The lines from the one containing "position: absolute; left: 0;" through the last line below, both ends included, must be reproduced exactly, with no pictures.

########

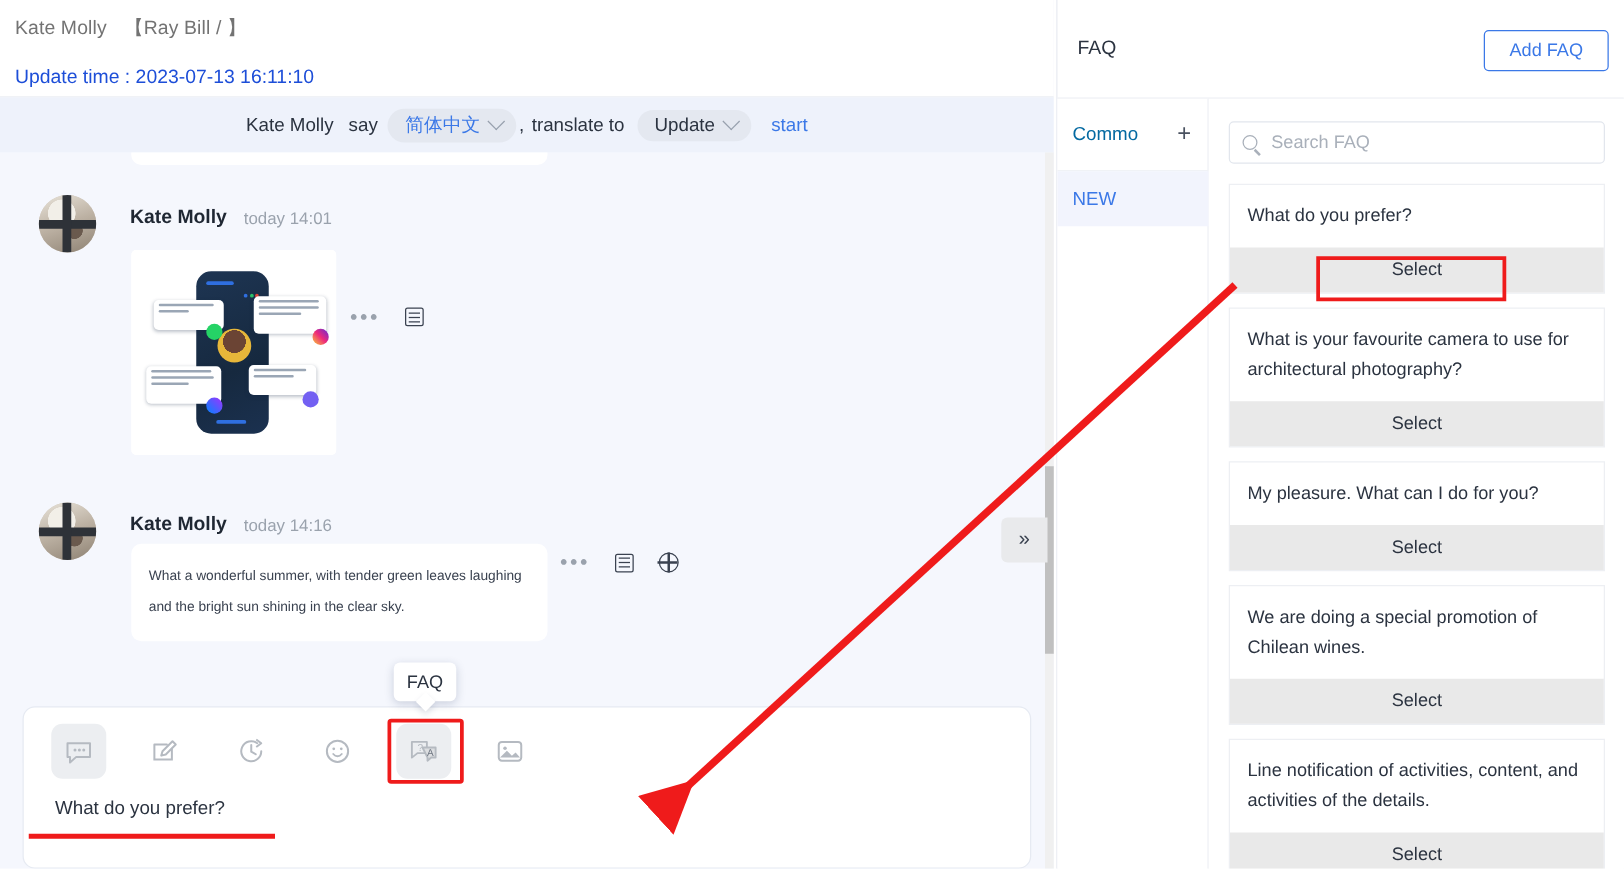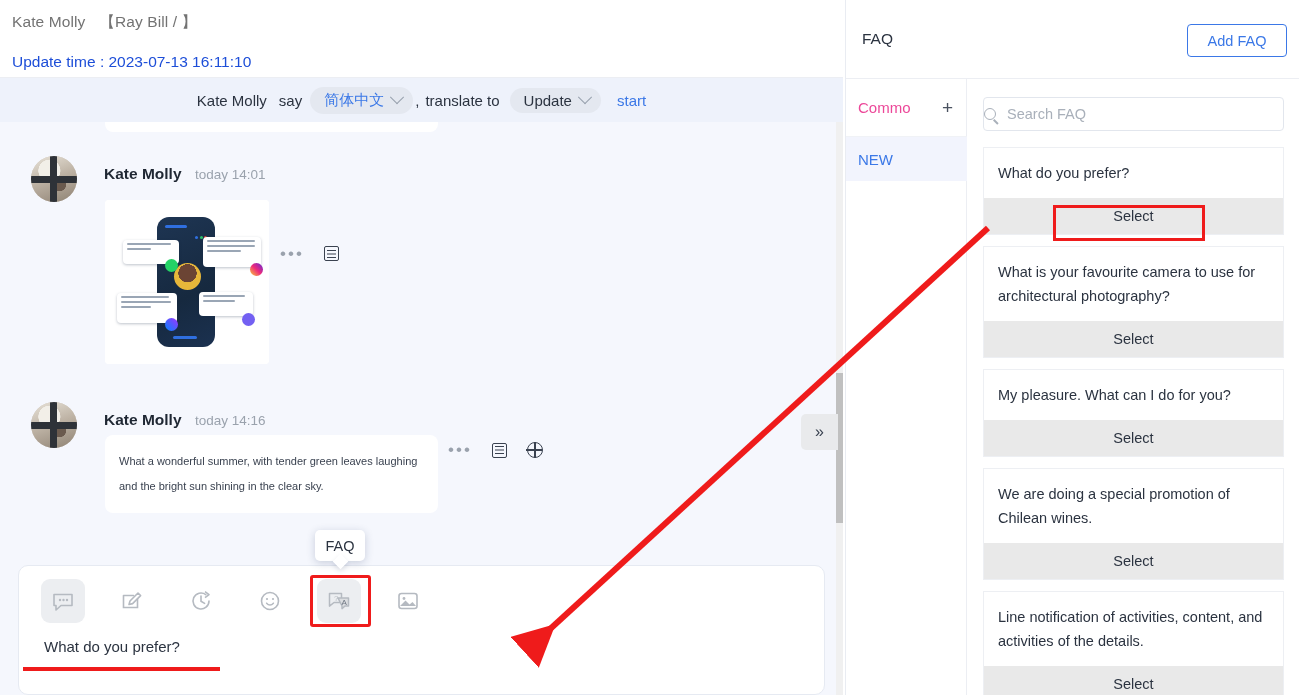--- a/index.html
+++ b/index.html
@@ -191,7 +191,7 @@
     display: flex; align-items: center; justify-content: space-between;
     padding: 0 14px 0 12px; border-bottom: 1px solid #f0f2f6;
   }
-  .cat-head .cat-label { font-size: 15px; color: #ec4899; overflow: hidden; white-space: nowrap; }
+  .cat-head .cat-label { font-size: 15px; color: #0369a1; overflow: hidden; white-space: nowrap; }
   .cat-head .plus { font-size: 19px; color: #4a5260; cursor: pointer; line-height: 1; }
   .cat-item {
     position: absolute; left: 0; top: 58px; width: 121px; height: 44px;

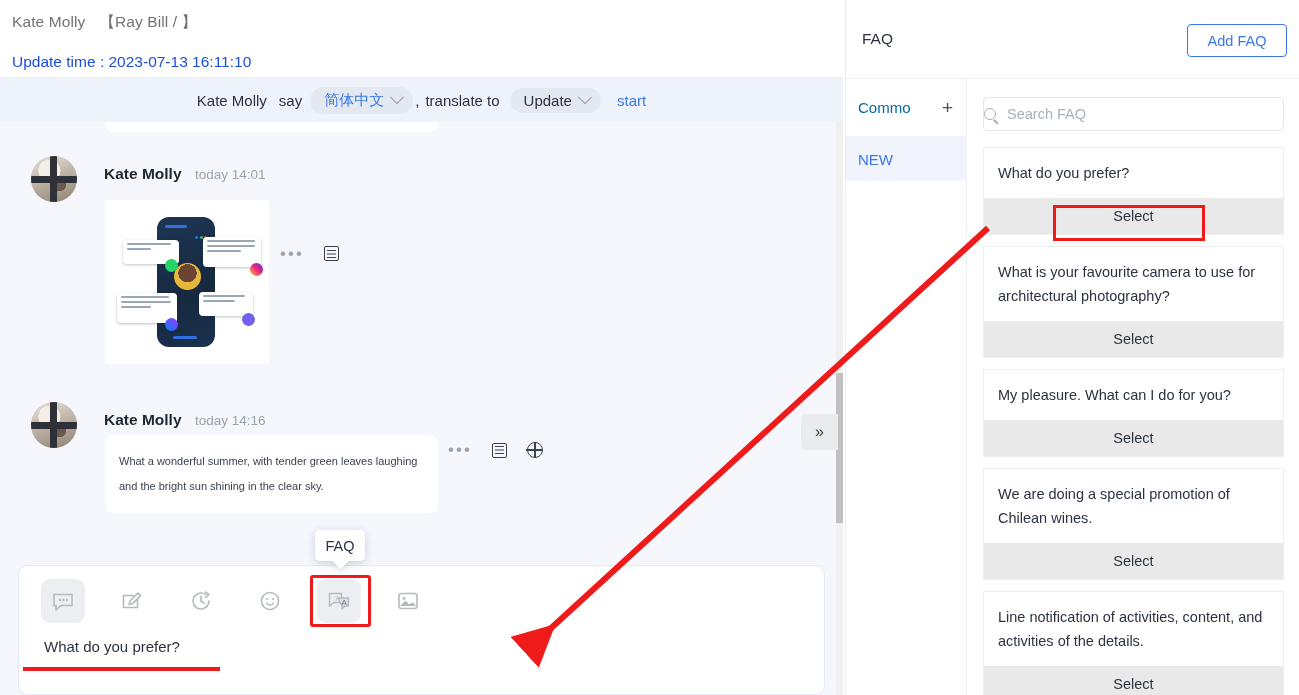--- a/index.html
+++ b/index.html
@@ -204,7 +204,7 @@
   }
   .search-box {
     position: relative; width: 301px; height: 34px; border: 1px solid #e2e6ed; border-radius: 4px;
-    display: flex; align-items: center; gap: 9px; margin-bottom: 16px;
+    display: flex; align-items: center; padding-left: 10px; gap: 9px; margin-bottom: 16px;
   }
   .search-icon { width: 12px; height: 12px; border: 1.5px solid #a9b0ba; border-radius: 50%; position: relative; }
   .search-icon:after { content:""; position:absolute; right:-4px; bottom:-3px; width:6px; height:1.5px; background:#a9b0ba; transform: rotate(45deg); }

########

_ANSWER BELOW_
     position: absolute; left: 0; top: 58px; width: 121px; height: 44px;

--- a/index.html
+++ b/index.html
@@ -204,7 +204,7 @@
   }
   .search-box {
     position: relative; width: 301px; height: 34px; border: 1px solid #e2e6ed; border-radius: 4px;
-    display: flex; align-items: center; gap: 9px; margin-bottom: 16px;
+    display: flex; align-items: center; padding-left: 10px; gap: 9px; margin-bottom: 16px;
   }
   .search-icon { width: 12px; height: 12px; border: 1.5px solid #a9b0ba; border-radius: 50%; position: relative; }
   .search-icon:after { content:""; position:absolute; right:-4px; bottom:-3px; width:6px; height:1.5px; background:#a9b0ba; transform: rotate(45deg); }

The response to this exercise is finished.